Faits rapportés de loup garou
Vincennes, Indiana (É-U.)
Lors de la présence française en Amérique, plusieurs marchands de fourrures et coureurs des bois se sont installés dans le futur état de l’Indiana près de la rivière Wabash. Ils ont apportés avec eux leur bagage culturel et folklorique. Dans les années 1930, on y a recensé plusieurs récits, dont des histoires de loup garou. Autant à Vincennes qu’à New York, le loup garou était quelqu’un qui se transformait en animal : loup, vache, cheval, etc. Se manifestant que la nuit, le loup garou pouvait être libéré par quelqu’un qui lui tirerait une goutte de sang. On retrace des histoires de loup garou en Indiana jusqu’au 19e siècle, où la bête fut abattue par une arme tirant des balles fabriqués en argent ou par des vieillards bien pieux grâces à leurs prières.
Les Bayous en Louisiane (É-U.)
Les loups garous en Louisiane on pour habitude de tenir sabbat près des bayous une fois par année à la veille de la Saint-Jean, le 23 juin. D’anciens récits les décrits comme étant comme des vampires : si ils vous mordaient et prenaient de votre sang, vous deveniez l’un des leurs. Ils étaient impossible de les abattre avec des fusils, les balles leurs passaient au travers. Cependant, ils étaient effrayés à la vue des grenouilles et ils prenaient en feu si on leur lançait du sel!
Au Québec
Plusieurs légendes font mention de phénomènes de métamorphose d’homme en bête.

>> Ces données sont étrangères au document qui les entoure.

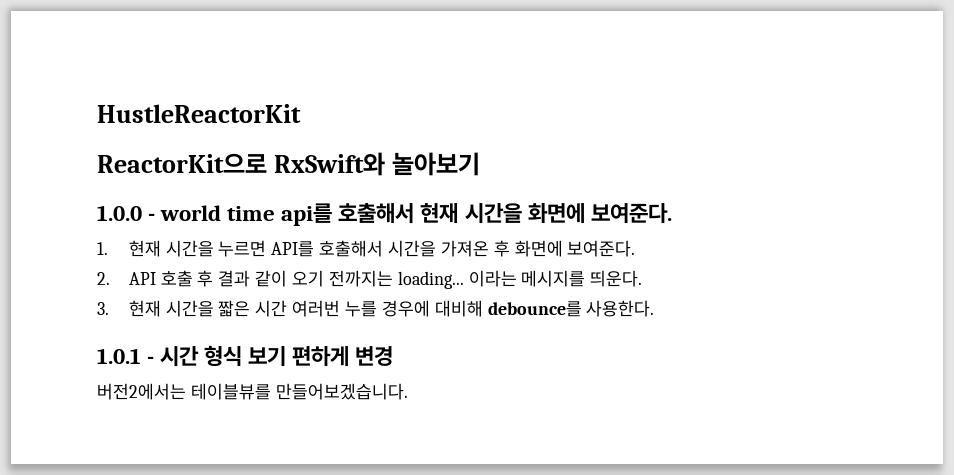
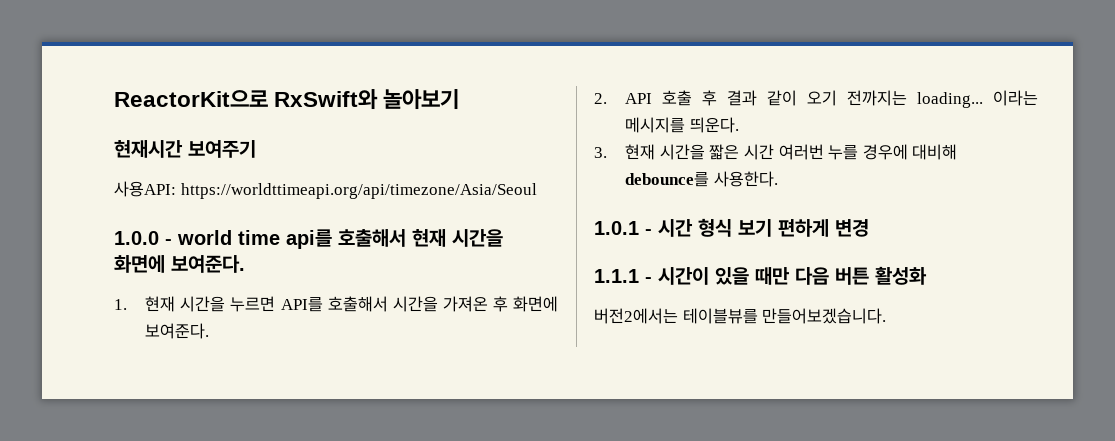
- HustleReactorKit
+ 현재시간 보여주기
+ 사용API: https://worldttimeapi.org/api/timezone/Asia/Seoul
+ 1.1.1 - 시간이 있을 때만 다음 버튼 활성화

À Saint-Ulric de Matane, il y a la légende du cheval noir qui aidé à bâtir une église. Il est amusant de constater que le même récit de cheval noir se retrouve à plusieurs autres villages québécois : à Trois Pistoles et à l’Islet entre autre. À Montréal, dans l’ancienne paroisse et village du Sault-au-Récollet, nous retrouvons la même histoire, à la différence qu’il s’agisse d’un cheval blanc!
Outre que le cheval, nous avons des cas de bœuf garou également à l’Anse Pleureuse où des gens avaient été encornés par un bœuf mystérieux. Lorsqu’un homme réussi à lui faire couler le sang, le bœuf avait reprit une forme humaine et pour s’assurer d’avoir conjuré le mauvais sort, l’homme bœuf alla se confesser au curé.